• [Exercise details] The expected answer comprises all lines from the entries that contain the string "bold".
Start of Record excerpts
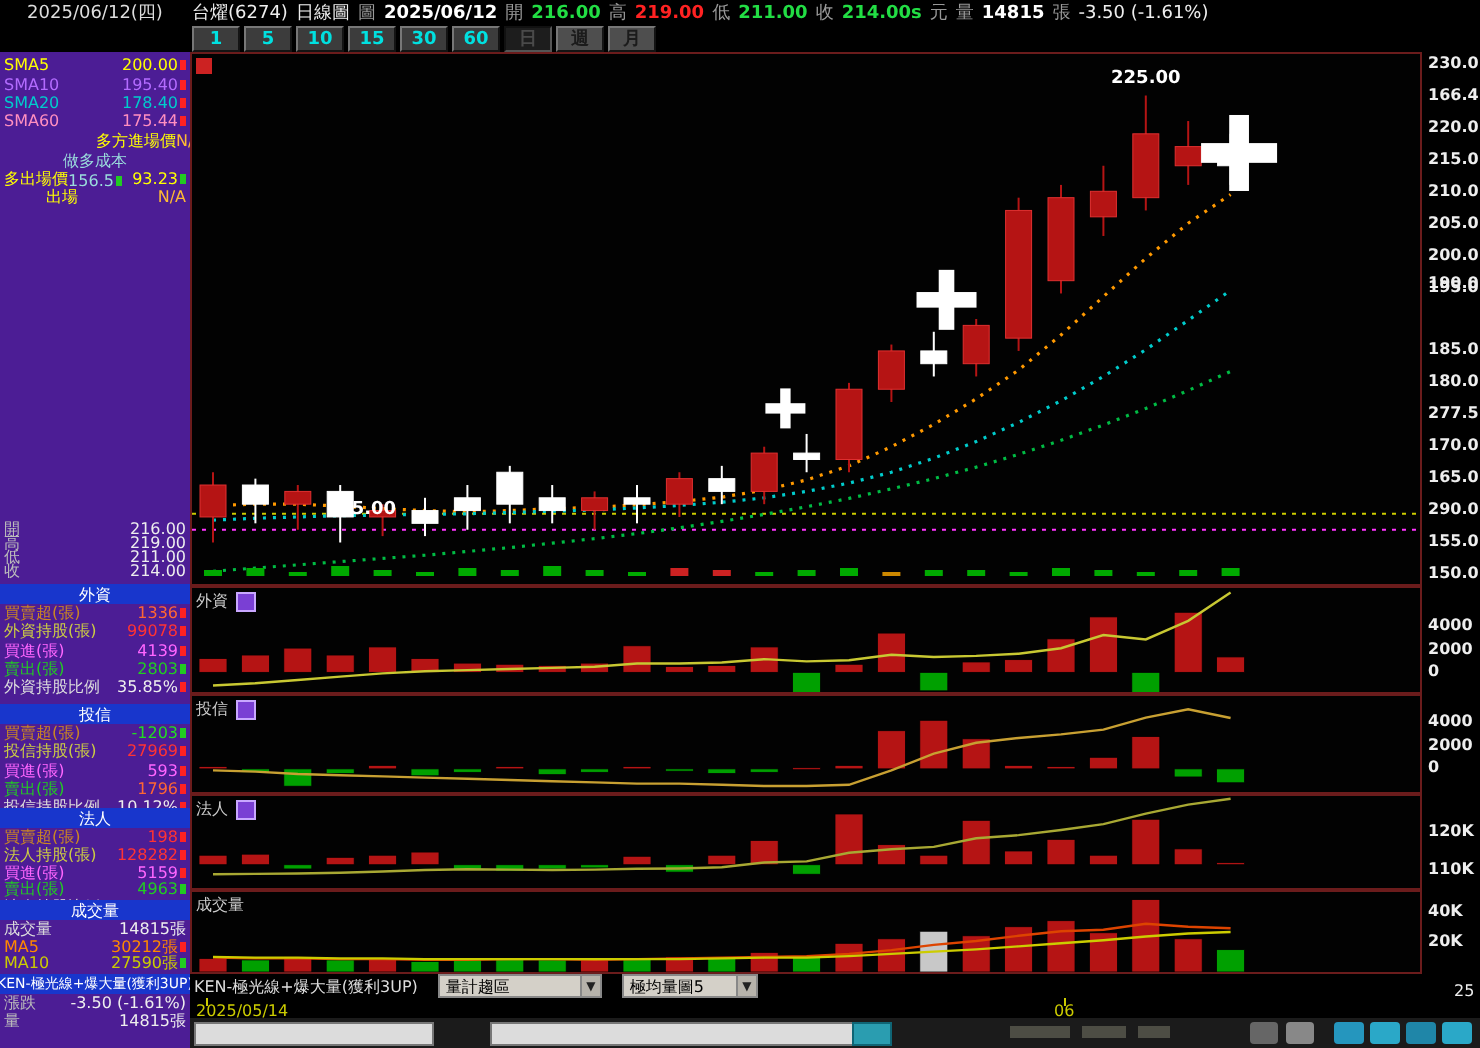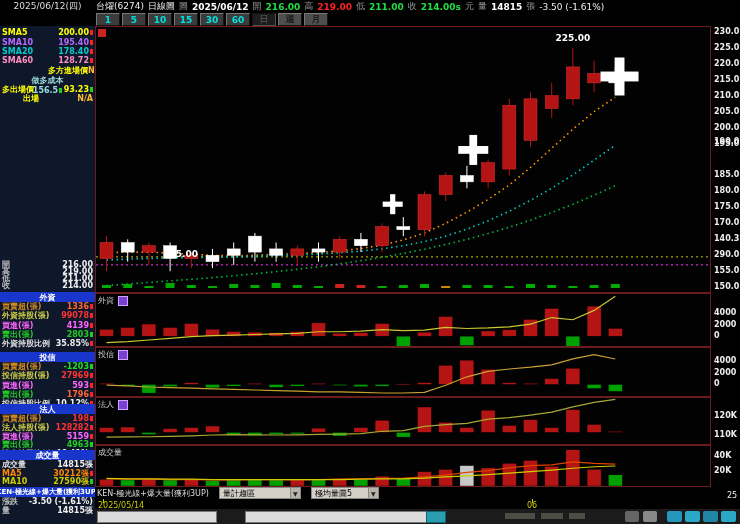--- a/index.html
+++ b/index.html
@@ -14,21 +14,21 @@
   .quote .b{color:#fff;font-weight:bold;}
   .quote .g{color:#22dd44;font-weight:bold;}
   .quote .r{color:#ff2222;font-weight:bold;}
   
   .toolbar{position:absolute;left:96px;top:13px;width:644px;height:13px;display:flex;align-items:center;gap:2px;}
   .tbtn{height:11px;min-width:16px;padding:0 3px;display:flex;align-items:center;justify-content:center;
         background:#3c3c3c;border:1px solid;border-color:#777 #141414 #141414 #777;color:#00e0e0;font-size:9px;font-weight:bold;}
   .tbtn.pressed{background:#1d1d1d;border-color:#111 #555 #555 #111;color:#4a4a4a;}
   .tbtn.dim{background:#4e4e4e;color:#1b1b1b;}
   
-  .sidebar{position:absolute;left:0;top:26px;width:95px;height:498px;background:#0f172a;font-weight:bold;}
+  .sidebar{position:absolute;left:0;top:26px;width:95px;height:498px;background:#4c1d95;}
   .sblock{position:absolute;left:0;width:95px;}
   .srow{display:flex;justify-content:space-between;align-items:center;padding:0 2px;font-size:8px;white-space:nowrap;}
   .srow .sv{display:flex;align-items:center;gap:1px;}
   .mark{display:inline-block;width:3px;height:5px;}
   .shead{height:10px;background:#1836cc;color:#fff;display:flex;align-items:center;justify-content:center;font-size:8px;white-space:nowrap;overflow:hidden;}
   
   .chartcol{position:absolute;left:95px;top:26px;width:645px;height:498px;}
   .panel{position:absolute;left:0;width:616px;background:#020202;border:1px solid #6b1c1c;box-sizing:border-box;}
   .panel svg{display:block;}
   .plabel{position:absolute;left:2px;top:1px;color:#ccc;font-size:8px;display:flex;gap:4px;align-items:center;z-index:5;}
@@ -110,21 +110,21 @@
         <div class="srow" style="height: 9.4px;">
           <span class="sl" style="color: rgb(0, 204, 204);">SMA20</span>
           <div class="sv">
             <span style="color: rgb(0, 204, 204);">178.40</span>
             <span class="mark" style="background: rgb(255, 34, 34);"></span>
           </div>
         </div>
         <div class="srow" style="height: 9.4px;">
           <span class="sl" style="color: rgb(255, 143, 192);">SMA60</span>
           <div class="sv">
-            <span style="color: rgb(255, 143, 192);">128.72</span>
+            <span style="color: rgb(255, 143, 192);">175.44</span>
             <span class="mark" style="background: rgb(255, 34, 34);"></span>
           </div>
         </div>
         <div class="srow" style="height: 9.4px; padding-left: 48px;">
           <span class="sl" style="color: rgb(255, 255, 0);">多方進場價</span>
           <div class="sv">
             <span style="color: rgb(255, 187, 51);">N/A</span>
           </div>
         </div>
         <div class="srow" style="height: 9.4px; flex-direction: column;">
@@ -573,33 +573,33 @@
 
     <div class="xaxisrow">
       <span class="xlab" style="left:3px;top:2px">2025/05/14</span>
       <div class="xtick" style="left:8px;top:0"></div>
       <span class="xlab" style="left:432px;top:2px">06</span>
       <div class="xtick" style="left:437px;top:0"></div>
       <span class="xlab" style="left:632px;top:-8px;color:#eee">25</span>
     </div>
   <div class="ax" style="left: 617px; top: 0px; height: 267px;">
         <span style="top: 0.789157px;">230.0</span>
-        <span style="top: 16.753px;">225.0</span>
+        <span style="top: 16.753px;">166.4</span>
         <span style="top: 32.7169px;">220.0</span>
         <span style="top: 48.6807px;">215.0</span>
         <span style="top: 64.6446px;">210.0</span>
         <span style="top: 80.6084px;">205.0</span>
         <span style="top: 96.5723px;">200.0</span>
         <span style="top: 112.536px;">195.0</span>
         <span style="top: 111px;">190.0</span>
         <span style="top: 144.464px;">185.0</span>
         <span style="top: 160.428px;">180.0</span>
-        <span style="top: 176.392px;">175.0</span>
+        <span style="top: 176.392px;">277.5</span>
         <span style="top: 192.355px;">170.0</span>
-        <span style="top: 208.319px;">140.3</span>
+        <span style="top: 208.319px;">165.0</span>
         <span style="top: 224.283px;">290.0</span>
         <span style="top: 240.247px;">155.0</span>
         <span style="top: 256.211px;">150.0</span>
       </div>
       <div class="ax" style="left: 617px; top: 267px; height: 54px;">
         <span style="top: 15.0667px;">4000</span>
         <span style="top: 26.6222px;">2000</span>
         <span style="top: 38.1778px;">0</span>
       </div>
       <div class="ax" style="left: 617px; top: 321px; height: 50px;">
End of Record excerpts
• [Task solution]
   .quote .b{color:#fff;font-weight:bold;}
   .quote .g{color:#22dd44;font-weight:bold;}
   .quote .r{color:#ff2222;font-weight:bold;}
         background:#3c3c3c;border:1px solid;border-color:#777 #141414 #141414 #777;color:#00e0e0;font-size:9px;font-weight:bold;}
-  .sidebar{position:absolute;left:0;top:26px;width:95px;height:498px;background:#0f172a;font-weight:bold;}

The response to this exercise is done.